►
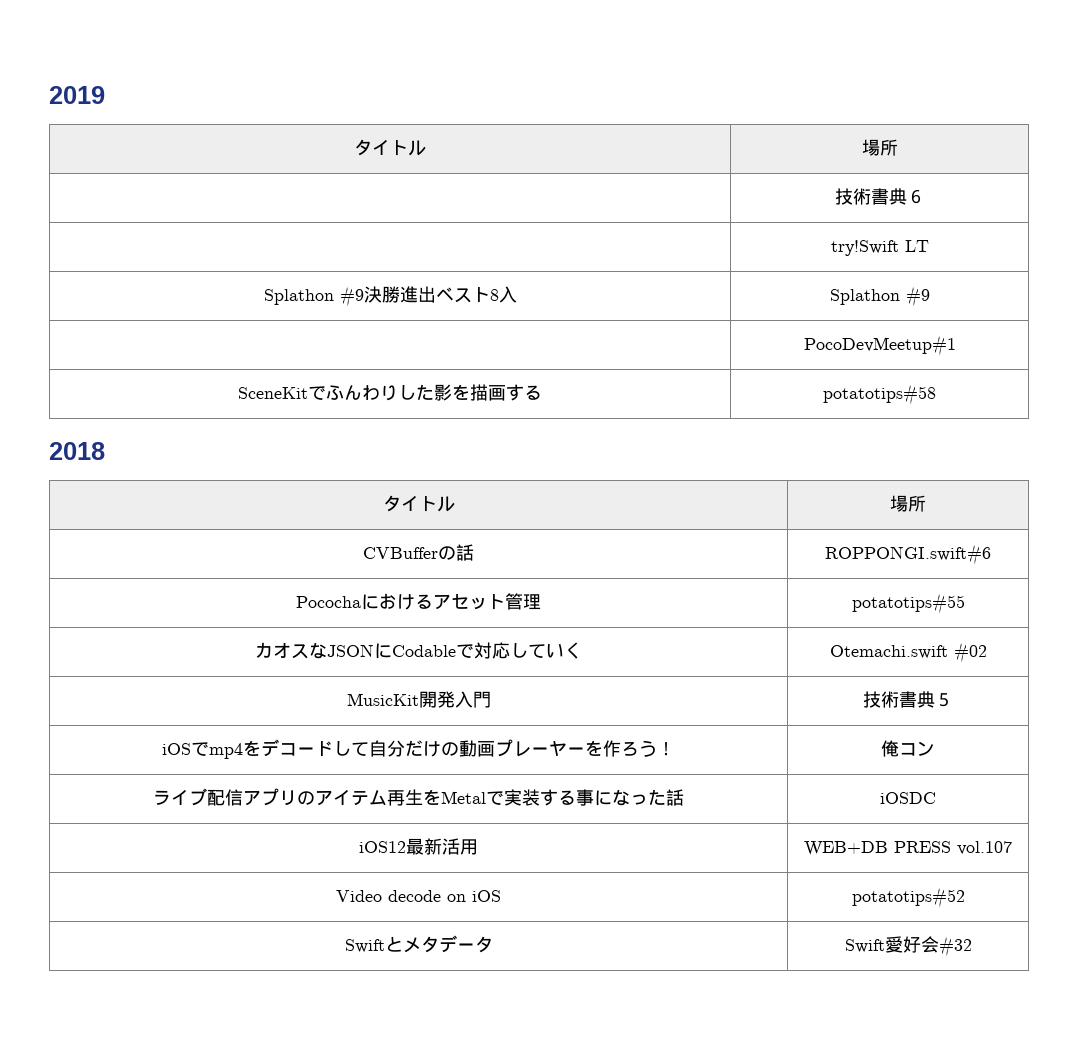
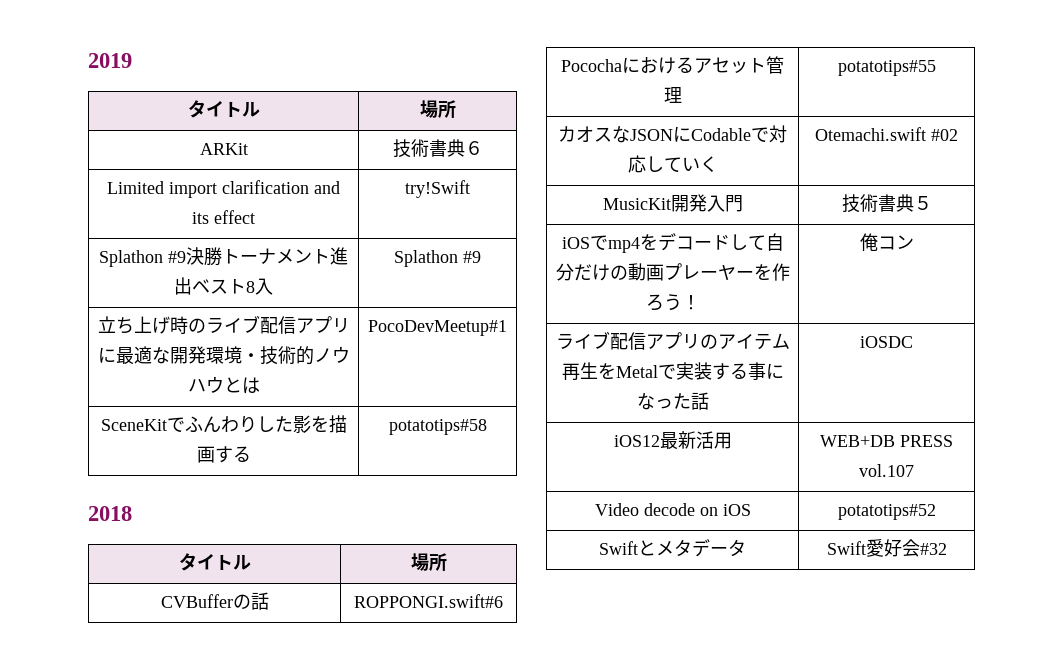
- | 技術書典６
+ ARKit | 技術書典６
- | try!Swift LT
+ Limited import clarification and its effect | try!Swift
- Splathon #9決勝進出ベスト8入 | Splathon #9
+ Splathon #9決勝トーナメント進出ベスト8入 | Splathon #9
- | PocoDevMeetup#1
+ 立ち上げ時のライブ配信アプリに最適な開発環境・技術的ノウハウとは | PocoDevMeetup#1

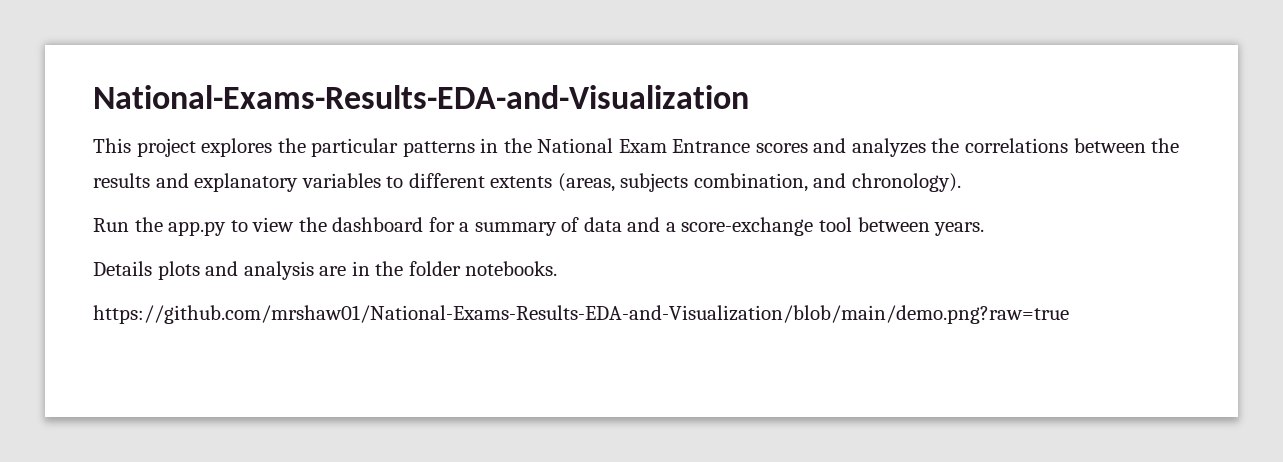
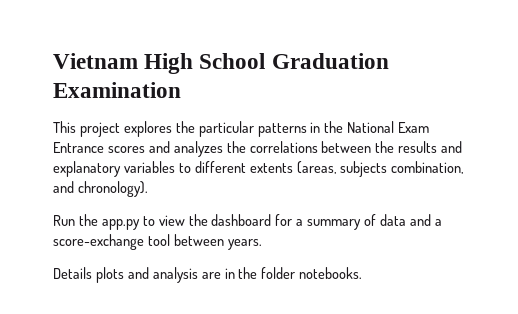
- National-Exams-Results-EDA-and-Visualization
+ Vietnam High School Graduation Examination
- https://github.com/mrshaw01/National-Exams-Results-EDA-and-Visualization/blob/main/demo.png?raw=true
◄
►
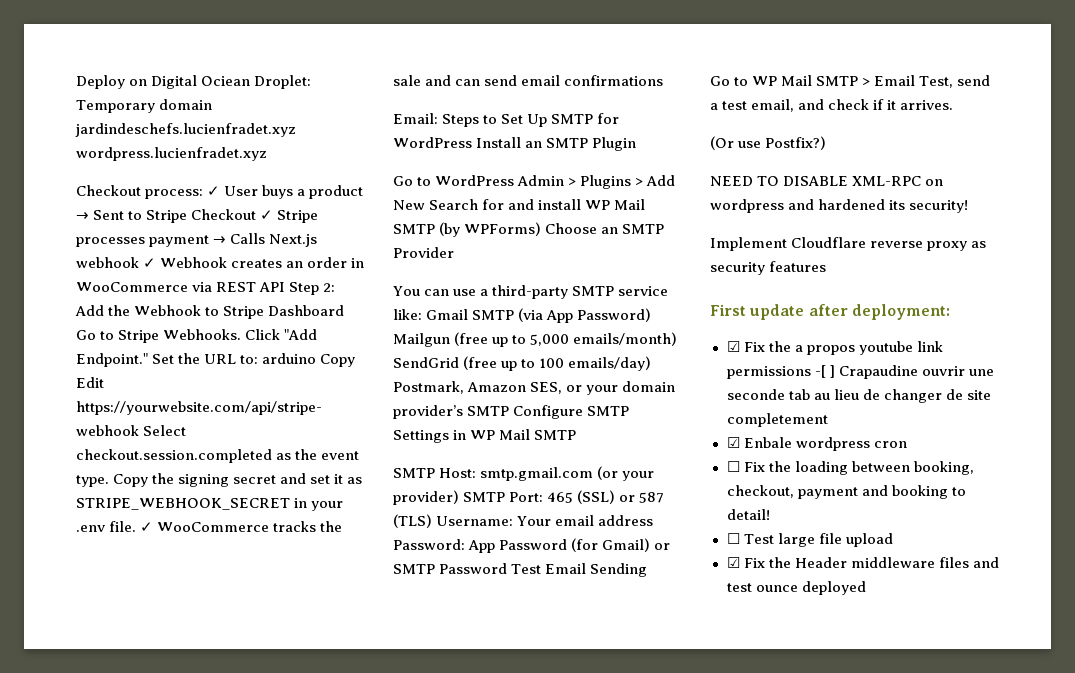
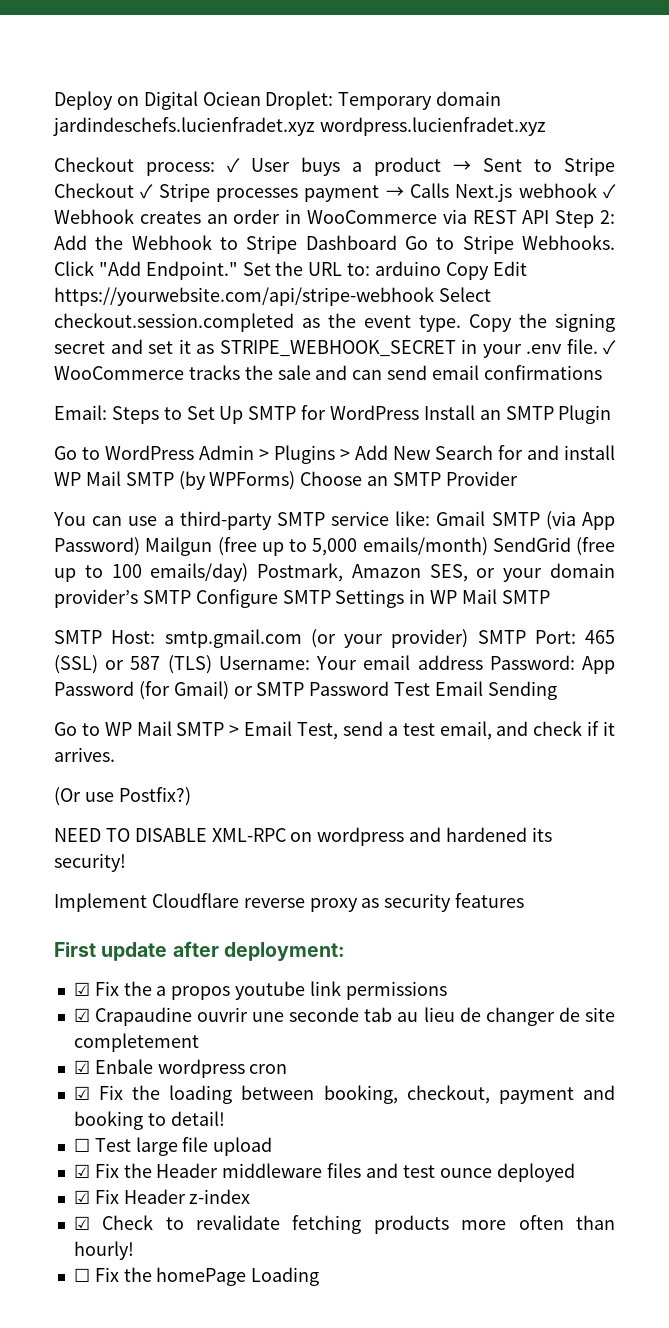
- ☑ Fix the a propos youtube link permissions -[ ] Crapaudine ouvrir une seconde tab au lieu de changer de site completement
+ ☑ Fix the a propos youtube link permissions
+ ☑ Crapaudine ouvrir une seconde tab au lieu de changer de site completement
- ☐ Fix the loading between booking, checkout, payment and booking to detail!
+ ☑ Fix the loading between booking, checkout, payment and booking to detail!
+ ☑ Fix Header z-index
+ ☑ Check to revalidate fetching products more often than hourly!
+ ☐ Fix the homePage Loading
◄
►
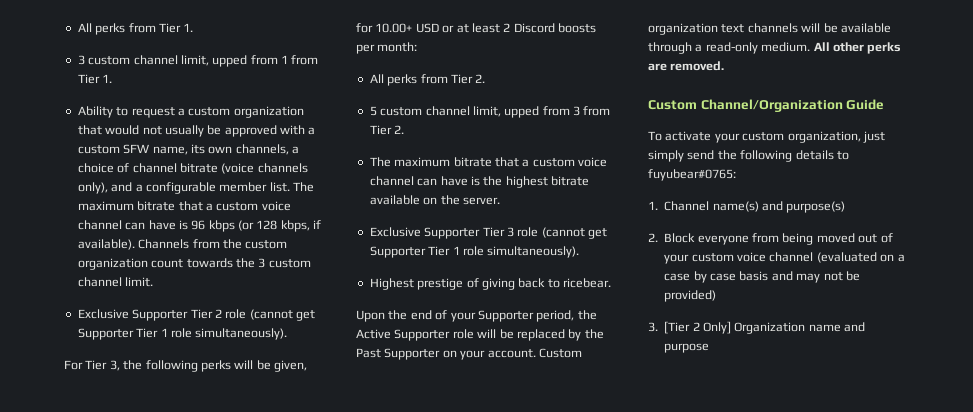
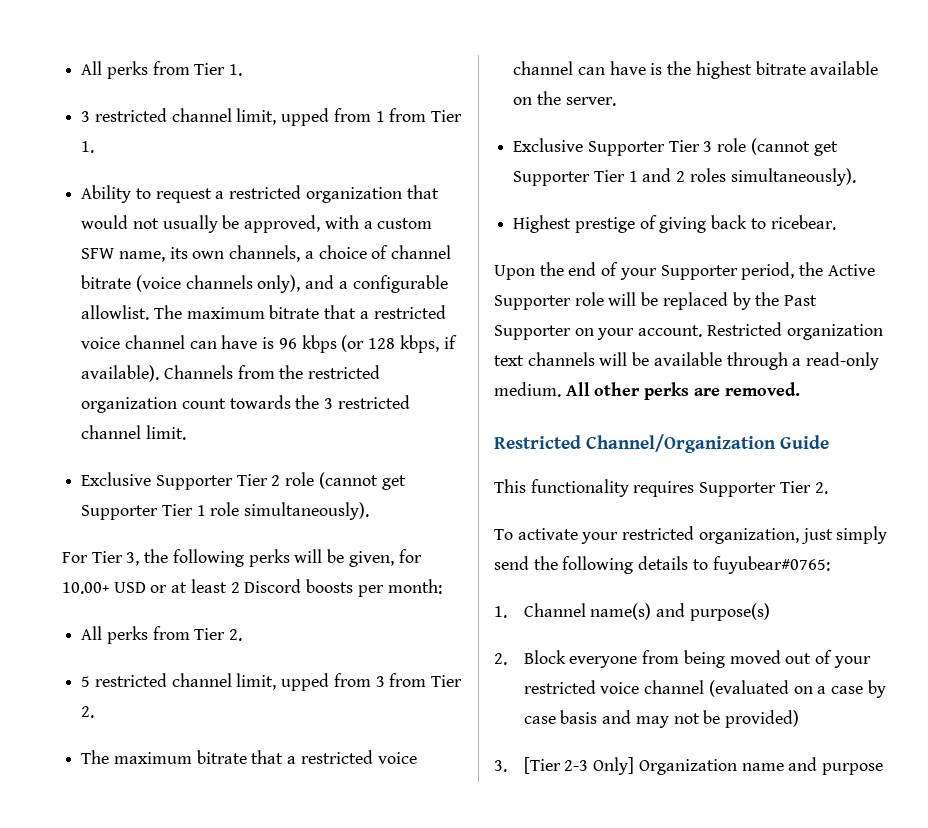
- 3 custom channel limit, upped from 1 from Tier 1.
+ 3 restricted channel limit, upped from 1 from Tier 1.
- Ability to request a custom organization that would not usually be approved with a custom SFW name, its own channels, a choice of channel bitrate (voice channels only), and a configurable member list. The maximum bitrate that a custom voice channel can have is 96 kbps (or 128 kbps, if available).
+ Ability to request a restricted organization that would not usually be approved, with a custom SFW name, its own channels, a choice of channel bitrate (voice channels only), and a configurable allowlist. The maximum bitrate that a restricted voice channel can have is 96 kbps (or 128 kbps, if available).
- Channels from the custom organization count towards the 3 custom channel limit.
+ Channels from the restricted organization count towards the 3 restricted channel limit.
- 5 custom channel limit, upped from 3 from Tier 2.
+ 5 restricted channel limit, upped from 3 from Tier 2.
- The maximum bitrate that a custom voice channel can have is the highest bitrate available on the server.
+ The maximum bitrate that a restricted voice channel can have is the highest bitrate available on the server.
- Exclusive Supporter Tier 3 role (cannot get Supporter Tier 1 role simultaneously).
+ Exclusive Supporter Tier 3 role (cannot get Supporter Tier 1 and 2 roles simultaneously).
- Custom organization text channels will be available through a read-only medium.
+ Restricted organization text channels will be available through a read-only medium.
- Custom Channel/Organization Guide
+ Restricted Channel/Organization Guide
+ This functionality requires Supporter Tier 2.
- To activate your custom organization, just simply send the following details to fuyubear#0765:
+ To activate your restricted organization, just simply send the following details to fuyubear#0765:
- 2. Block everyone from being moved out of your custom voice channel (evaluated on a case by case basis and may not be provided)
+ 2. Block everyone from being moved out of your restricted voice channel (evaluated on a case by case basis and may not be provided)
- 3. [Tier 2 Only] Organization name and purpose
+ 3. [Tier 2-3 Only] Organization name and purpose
◄
Task to carry out - Copy each line in the data that holds the word "permissions".

Task response -
- ☑ Fix the a propos youtube link permissions -[ ] Crapaudine ouvrir une seconde tab au lieu de changer de site completement
+ ☑ Fix the a propos youtube link permissions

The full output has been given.